Get a quote

Everything you need to know about converting your garage

Words by
September 3, 2020
Share this:

With foreign holidays a no-go for most people in the current crisis, now’s as good a time as any to save up for a garage conversion or another big house project. As a specialist insurance broker, we’ve answered your commonly asked questions to save you the hassle of finding everything out for yourself.

What is a garage conversion?

A garage conversion is a great way of adding space to your home without expanding it. Whether you turn your garage into a spare bedroom, workout space, or home office, a garage conversion is perfect for those who don’t want to lose out on garden space while maximising the space they have.

Do you need an architect for a garage conversion?

You don’t necessarily need to consult with an architect or building contractor, but it is usually best to seek professional advice as this can help save you from costly mishaps along the way. An architect can also help you maximise the space as they can often give you ideas that you hadn’t considered before.

How to do a garage conversion

The safest way is to hire an architect or building contractor and let them know what you had in mind. They’ll be able to draw up plans that you can give to professional builders who will execute the architectural vision.

How much does a garage conversion cost?

The costs involved with a garage conversion will depend on a number of factors, including what kind of room you want to turn your garage into, whether you use an architect, and if the foundations need to be reinforced.

Whilst the average is between £5,000 and £10,000, it’s not unheard of for some conversions to cost up to £20,000.

How much is a garage conversion to bedroom?

Guide to converting your garage to a bedroom

Converting a garage into a bedroom won’t require as many structural changes to the garage as, say, a bathroom, where all new plumbing would need to be installed.

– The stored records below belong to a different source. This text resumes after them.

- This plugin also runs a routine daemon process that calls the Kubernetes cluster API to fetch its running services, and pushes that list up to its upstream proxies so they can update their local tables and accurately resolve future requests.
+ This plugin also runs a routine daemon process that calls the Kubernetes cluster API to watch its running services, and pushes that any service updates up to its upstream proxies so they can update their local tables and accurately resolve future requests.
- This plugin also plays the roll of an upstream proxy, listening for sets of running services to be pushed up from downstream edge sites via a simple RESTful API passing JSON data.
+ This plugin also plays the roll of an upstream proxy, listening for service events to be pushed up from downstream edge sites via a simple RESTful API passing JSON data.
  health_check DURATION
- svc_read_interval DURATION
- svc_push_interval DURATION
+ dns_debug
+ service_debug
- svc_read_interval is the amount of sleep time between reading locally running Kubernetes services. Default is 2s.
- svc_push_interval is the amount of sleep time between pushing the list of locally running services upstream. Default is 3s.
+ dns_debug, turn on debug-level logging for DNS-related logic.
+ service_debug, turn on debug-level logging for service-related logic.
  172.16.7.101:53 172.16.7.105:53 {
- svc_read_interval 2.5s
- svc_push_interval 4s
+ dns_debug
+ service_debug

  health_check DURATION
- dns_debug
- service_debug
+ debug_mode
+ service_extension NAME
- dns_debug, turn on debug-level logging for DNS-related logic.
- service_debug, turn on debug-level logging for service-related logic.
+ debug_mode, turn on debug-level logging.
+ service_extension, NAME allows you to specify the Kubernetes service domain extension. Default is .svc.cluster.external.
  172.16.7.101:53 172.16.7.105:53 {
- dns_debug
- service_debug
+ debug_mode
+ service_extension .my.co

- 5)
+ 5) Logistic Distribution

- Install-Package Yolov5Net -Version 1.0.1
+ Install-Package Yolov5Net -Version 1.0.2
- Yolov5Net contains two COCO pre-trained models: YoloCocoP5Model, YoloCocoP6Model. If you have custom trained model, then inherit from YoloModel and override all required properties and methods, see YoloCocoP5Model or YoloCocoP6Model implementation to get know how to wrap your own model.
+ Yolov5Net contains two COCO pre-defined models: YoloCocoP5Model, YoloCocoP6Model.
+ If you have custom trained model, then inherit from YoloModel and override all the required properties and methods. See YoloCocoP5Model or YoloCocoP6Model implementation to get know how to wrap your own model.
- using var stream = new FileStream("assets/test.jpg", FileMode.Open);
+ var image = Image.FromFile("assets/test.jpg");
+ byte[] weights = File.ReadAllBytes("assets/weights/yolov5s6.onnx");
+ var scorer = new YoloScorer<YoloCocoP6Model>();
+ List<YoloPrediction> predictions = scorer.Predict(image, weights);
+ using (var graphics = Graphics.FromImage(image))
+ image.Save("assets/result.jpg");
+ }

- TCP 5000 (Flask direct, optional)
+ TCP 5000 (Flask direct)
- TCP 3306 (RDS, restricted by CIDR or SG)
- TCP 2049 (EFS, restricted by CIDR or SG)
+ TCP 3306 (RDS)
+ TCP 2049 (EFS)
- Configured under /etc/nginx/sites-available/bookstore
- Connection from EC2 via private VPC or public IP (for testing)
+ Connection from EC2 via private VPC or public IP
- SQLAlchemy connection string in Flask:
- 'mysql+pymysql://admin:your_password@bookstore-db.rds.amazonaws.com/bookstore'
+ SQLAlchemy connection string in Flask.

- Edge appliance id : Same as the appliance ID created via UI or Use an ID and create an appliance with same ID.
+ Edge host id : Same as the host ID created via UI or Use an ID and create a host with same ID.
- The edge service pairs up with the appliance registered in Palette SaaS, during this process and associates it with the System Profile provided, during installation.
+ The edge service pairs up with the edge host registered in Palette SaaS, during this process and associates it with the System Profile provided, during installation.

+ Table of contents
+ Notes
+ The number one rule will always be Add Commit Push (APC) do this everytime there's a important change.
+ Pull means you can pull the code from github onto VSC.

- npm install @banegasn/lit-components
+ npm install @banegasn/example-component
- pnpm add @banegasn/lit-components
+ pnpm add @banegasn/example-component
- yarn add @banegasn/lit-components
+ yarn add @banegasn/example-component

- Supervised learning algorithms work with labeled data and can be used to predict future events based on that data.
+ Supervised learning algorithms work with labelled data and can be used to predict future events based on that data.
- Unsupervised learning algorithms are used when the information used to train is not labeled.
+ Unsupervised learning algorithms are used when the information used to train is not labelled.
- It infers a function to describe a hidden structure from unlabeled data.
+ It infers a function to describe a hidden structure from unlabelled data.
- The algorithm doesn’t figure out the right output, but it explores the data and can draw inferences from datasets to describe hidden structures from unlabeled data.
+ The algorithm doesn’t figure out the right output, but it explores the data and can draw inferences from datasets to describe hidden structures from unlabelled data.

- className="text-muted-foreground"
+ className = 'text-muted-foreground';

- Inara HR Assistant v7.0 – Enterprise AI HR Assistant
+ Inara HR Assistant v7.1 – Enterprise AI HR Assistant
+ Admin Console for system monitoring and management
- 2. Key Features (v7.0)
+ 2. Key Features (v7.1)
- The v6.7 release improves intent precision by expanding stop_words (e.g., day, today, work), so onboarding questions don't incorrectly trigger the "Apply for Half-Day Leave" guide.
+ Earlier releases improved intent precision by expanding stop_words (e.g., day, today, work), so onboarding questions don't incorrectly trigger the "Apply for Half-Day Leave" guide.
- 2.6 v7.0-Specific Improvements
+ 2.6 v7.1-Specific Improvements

As a result, converting a garage into a bedroom isn’t usually too expensive. It is usually on the lower end of the average price.

Will a garage conversion add value to my home?

Yes, it can add value. According to Virgin Money, converting your garage into an en-suite bedroom could add up to £40,000 to the value of your original home. However, the costs involved with your conversion will be higher as you’ll need to install new plumbing if you add a fully functional bathroom.

Alternatively, converting it into a playroom or study could add up to £20,000 in value and will have lower costs for converting the area.

Please bear in mind that your home will have a natural price ‘ceiling’, which will depend on the area you live in. Whilst converting your 2-bedroom home into a 5-bedroom home might at first seem like an excellent idea, people looking for a 5-bedroom home will probably look at other neighbourhoods where they’re surrounded by other 5-bedroom homes. Instead, buyers will probably be those looking in the neighbourhood for a good deal.

How much value does a garage conversion add?

Up to 20% of your house’s value.

Are garage conversions worth it?

Conversions are a great way of adding space to your house without all the complications involved in expansions.

As garage conversions can add an extra 20% onto the value of your home, a garage conversion is definitely “worth it” if your conversion costs are lower than this.

How long does a garage conversion take?

A garage conversion is usually one of the quickest conversions. Taking between three to four weeks, you could have a fresh new living space ready to go in six weeks time.

If you’re working with multiple contractors, be sure to factor this in and ensure they’re free when you need them.

Do I need planning permission for a garage conversion?

So long as you aren’t extending your building and all building work is internal, you don’t generally need planning permission for a garage conversion. If you live in a listed building, this might not be true – be sure to check with your local planning authority (LPA) if you aren’t sure.

If you’re converting your garage into a separate house, you might need to get planning permission from your LPA. Always check with them first if you aren’t sure.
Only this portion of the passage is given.